Today, I am anxiously anticipating so much.
I am anxiously anticipating the fact that I don’t want to be sick anymore. I have had a cold for a while. And today, I finally thought that I was getting better, but apparently, I am not. I decided to go out and do some shopping. I did some shopping for some things that I wanted/needed. Well, by the time I had hit my fourth stop (and was about 1 1/2-2 hours in), I had a headache and all I wanted to do was to go and lay down. So, I came home and rested while my mom was making grilled cheese and tomato soup for lunch (yes, at 24, my mother still occasionally makes me lunch – and it was nice today). After that, I napped for almost an hour. I do not want to be sick anymore. I want to be better.

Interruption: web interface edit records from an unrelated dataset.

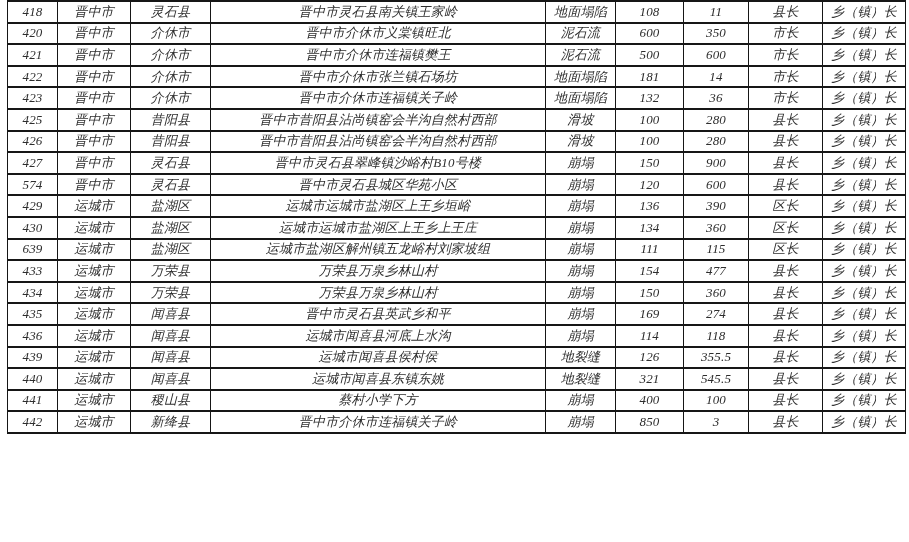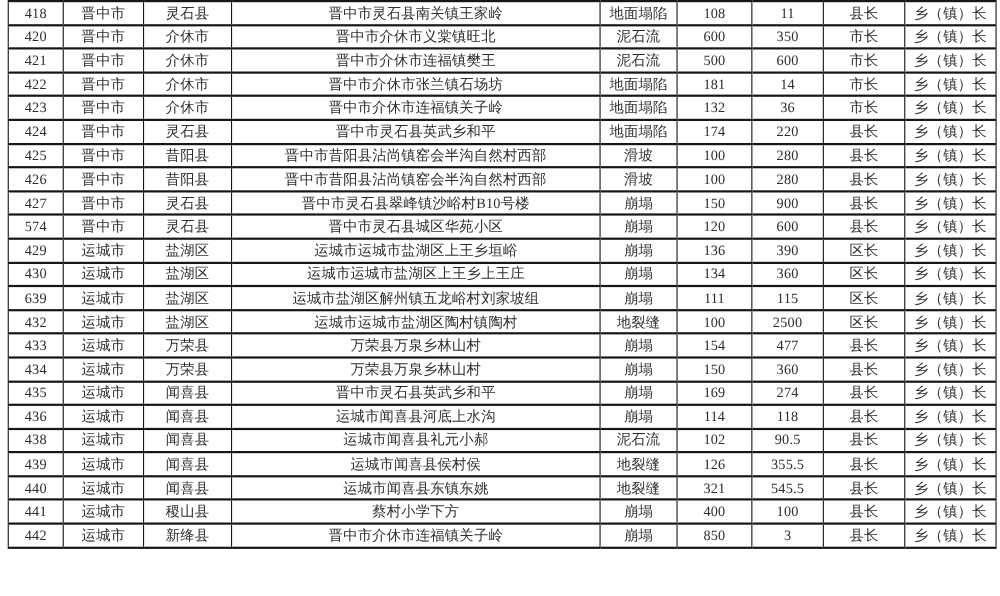"418" .sheet { font-style: none -> italic }
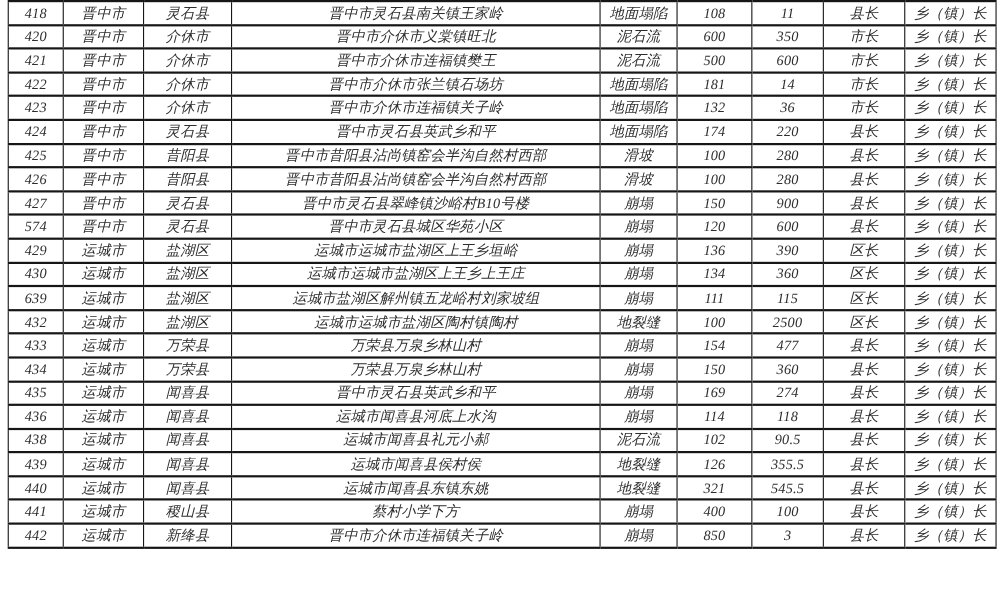"424" tr { html: <tr> <td>424</td> <td>晋中市</td> <td>灵石县</td> <td>晋中市灵石县英武乡和平</td> <td>地面塌陷</td> <td>174</td> <td>220</td> <td>县长</td> <td>乡（镇）长</td> </tr> -> none }
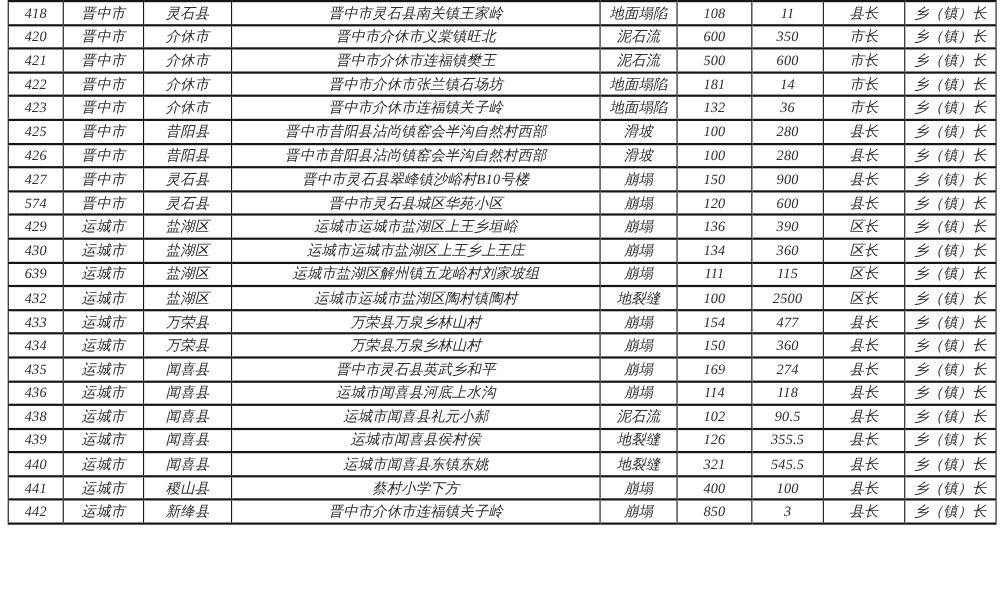"432" tr { html: <tr> <td>432</td> <td>运城市</td> <td>盐湖区</td> <td>运城市运城市盐湖区陶村镇陶村</td> <td>地裂缝</td> <td>100</td> <td>2500</td> <td>区长</td> <td>乡（镇）长</td> </tr> -> none }
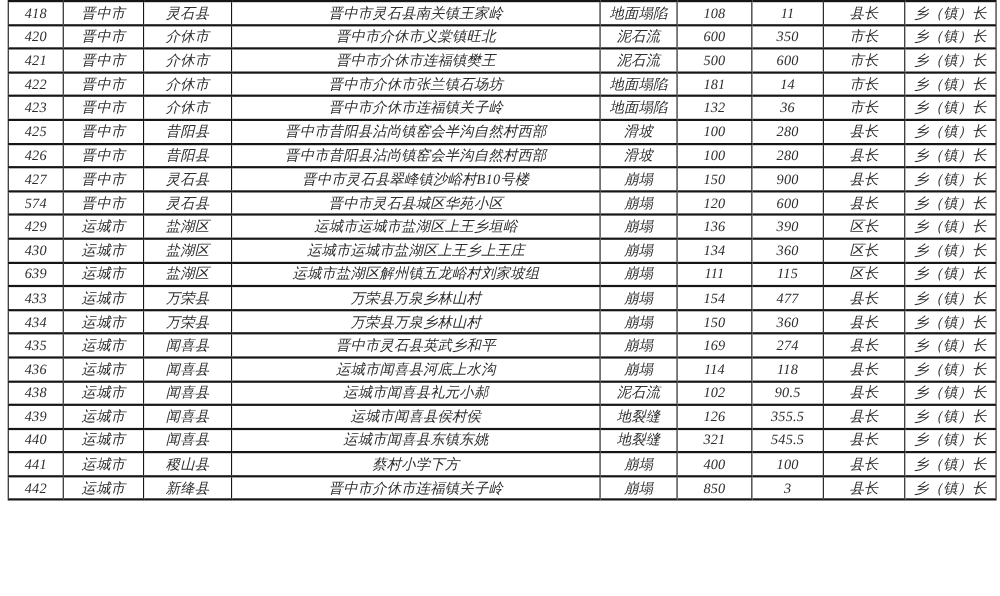"438" tr { html: <tr> <td>438</td> <td>运城市</td> <td>闻喜县</td> <td>运城市闻喜县礼元小郝</td> <td>泥石流</td> <td>102</td> <td>90.5</td> <td>县长</td> <td>乡（镇）长</td> </tr> -> none }
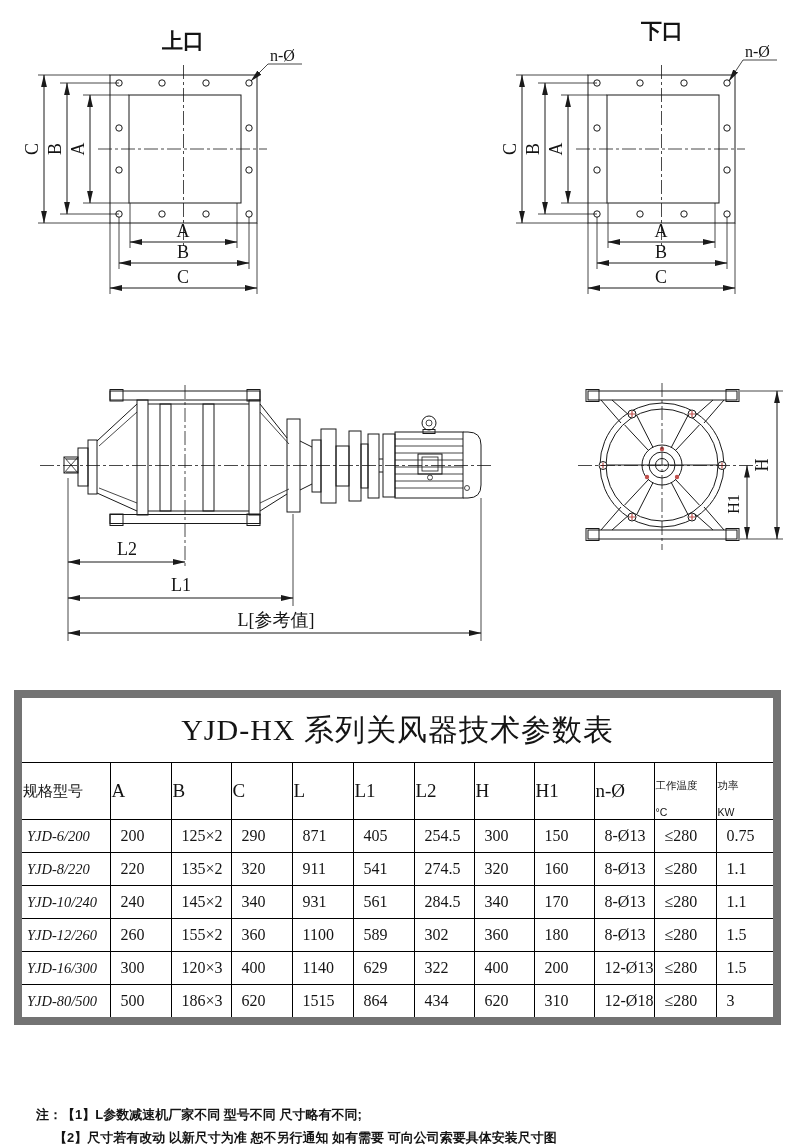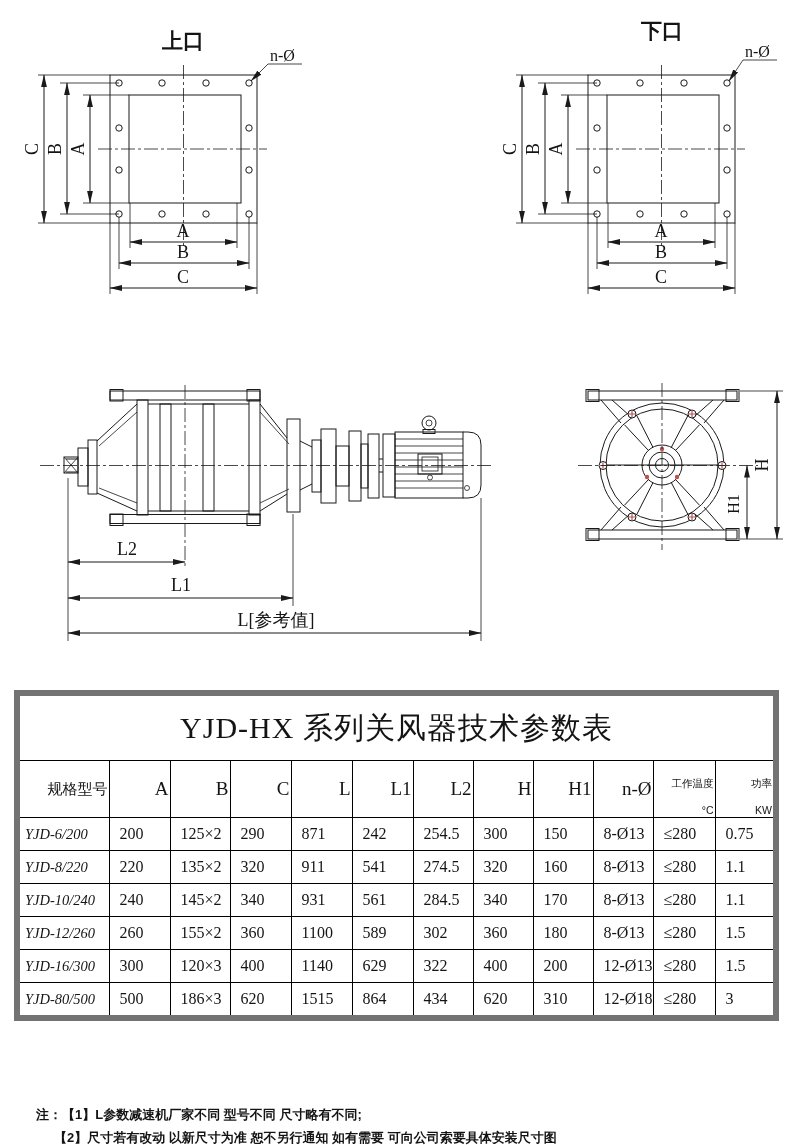"YJD-HX 系列关风器技术参数表" table.param { border: 6px solid #737373 -> 8px solid #737373 }
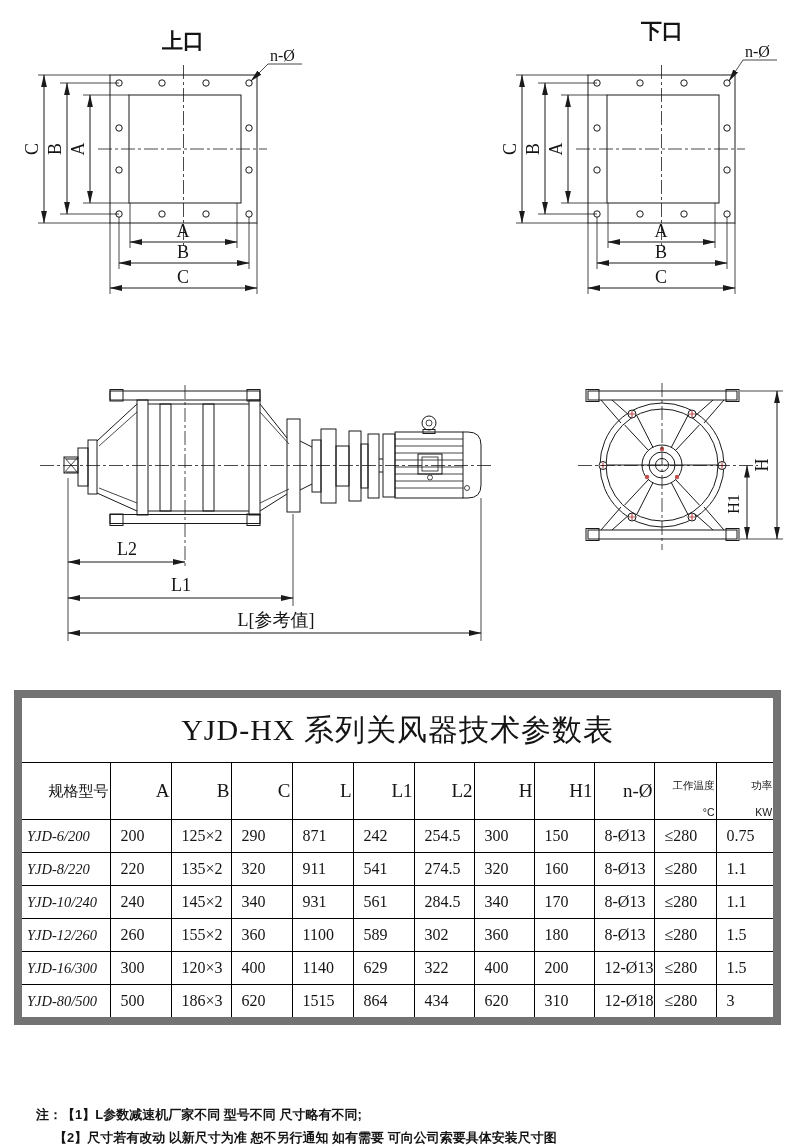"规格型号" tr.head-row th { text-align: right -> left }
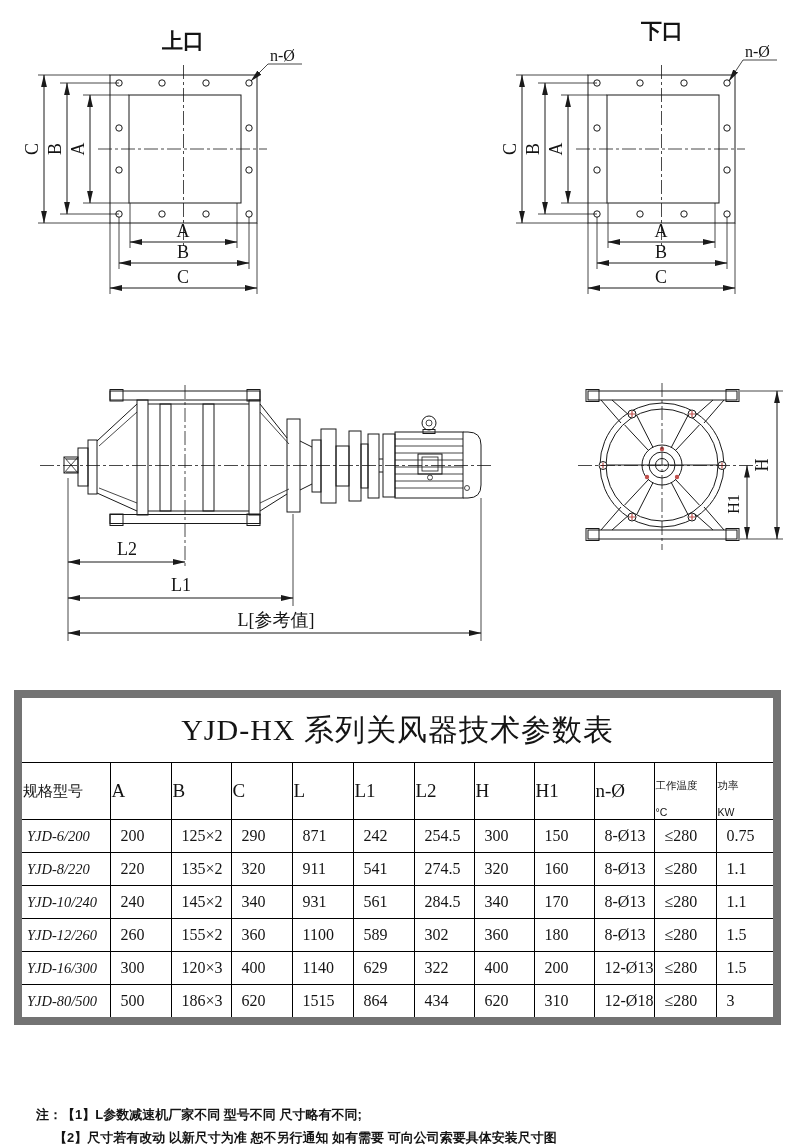"242" td { text: 242 -> 405 }
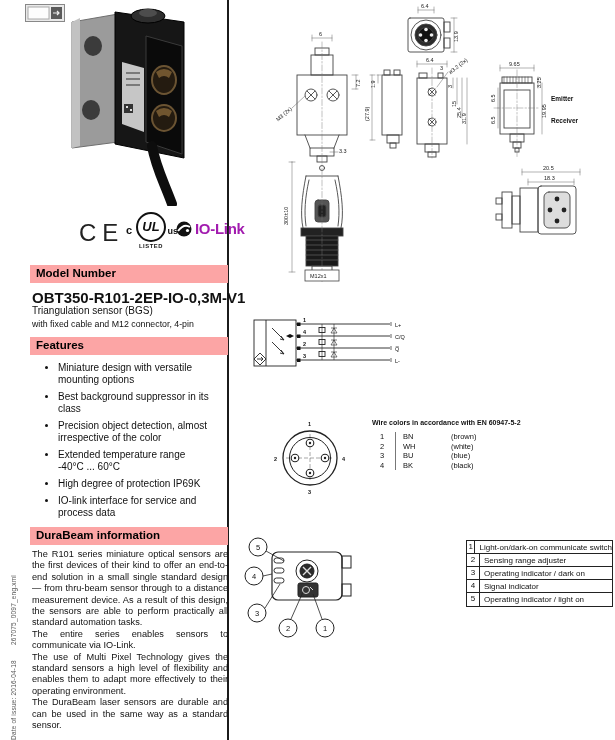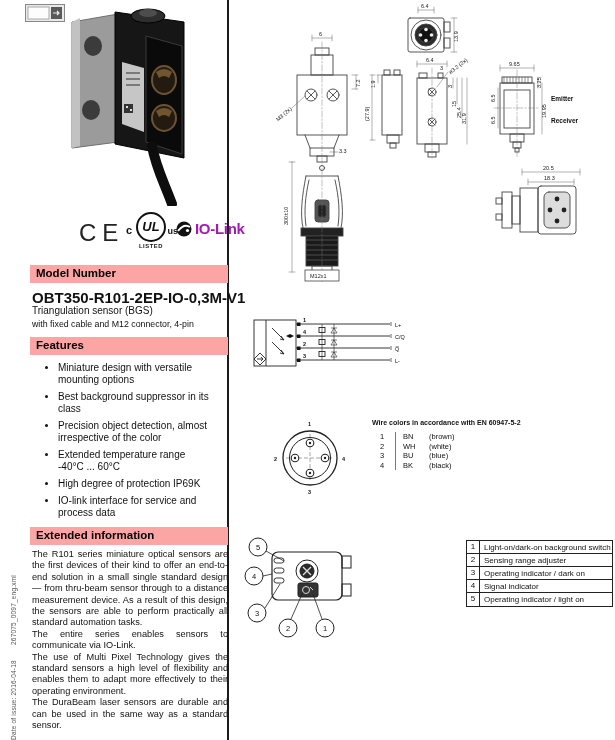"BN" .wire-code { width: 26px -> 48px }
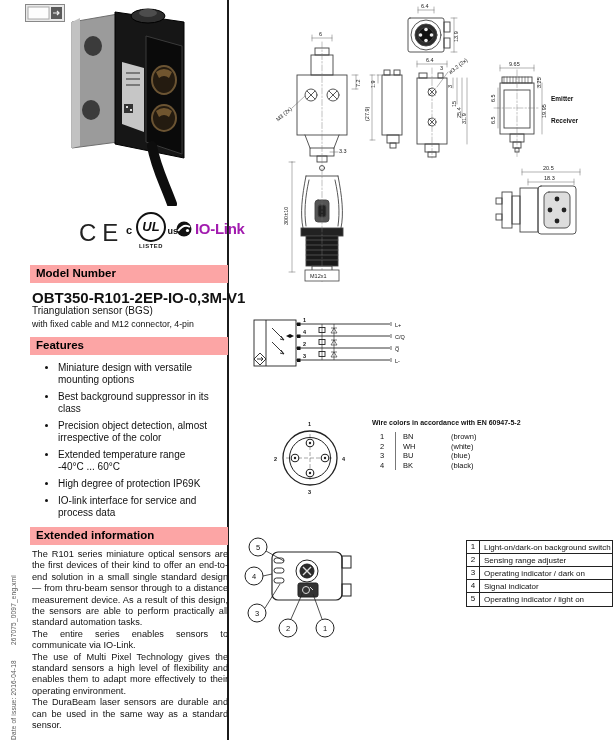"Extended information" div.sec-bar { text: Extended -> DuraBeam }
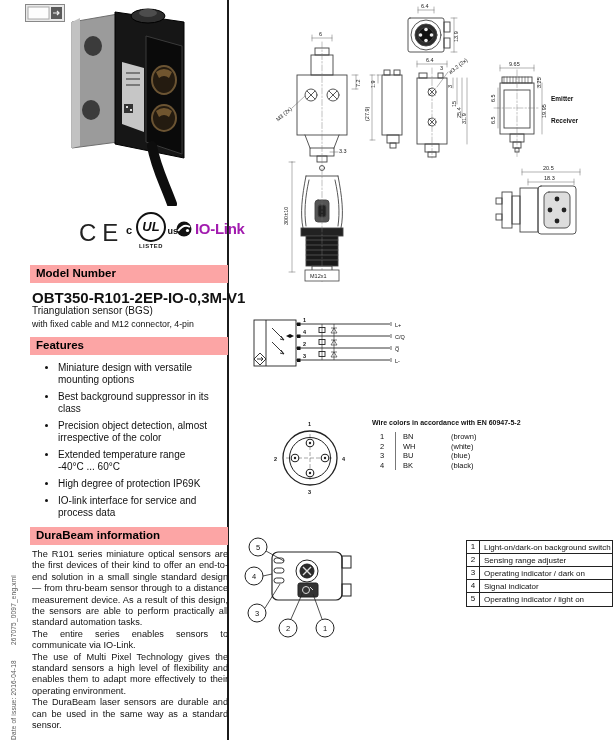"Light-on/dark-on background switch" span.ind-label { text: background -> communicate }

I am anxiously anticipating spending the weekend with a friend and having some fun. It is going to be more fun than anxious because it will be a good time. But I’m a little anxious because already things aren’t working out the way they were supposed to. My friends didn’t get their tickets in the reserved section because they sold out more quickly than we all thought. And I don’t know that this even matters, which is why it will be more fun than anxious. But I am definitely anticipating the time I will be spending away and being a 24 year old again.
I am anxiously anticipating hearing back from a job that I applied for. I applied to a job that I have really started to decide that it would be nice to get. I don’t often tell people about things that I am doing/applying for because I know that if I don’t tell them, I can just be silently upset/angry with myself if I don’t get it. I find that, often, when I really want something, I don’t get it. And I am so close to giving up on this particular part of my life. Because I can’t stand being in the position that I’ve been in. And I can’t stand continuing to do what I’ve been doing because it doesn’t always place me where I need and want to be. And maybe I can’t be as picky as I want, but that’s what applying to this job is for me – being not as picky. I don’t know what I will do if I don’t hear back/don’t get this job. I will be a bit devastated.
So, I am anxious. I am anticipating a lot. I don’t know what to do to ease any of my anxiety. I know that the worst is just waiting to see what happens. But I don’t want to wait too much longer.
Are you anxiously anticipating anything right now? What? Have you ever anxiously anticipated something? Did you feel some of the conflicting feelings that I am feeling – like you might be grasping at a final straw? That things might not work out? That you’re worrying about nothing?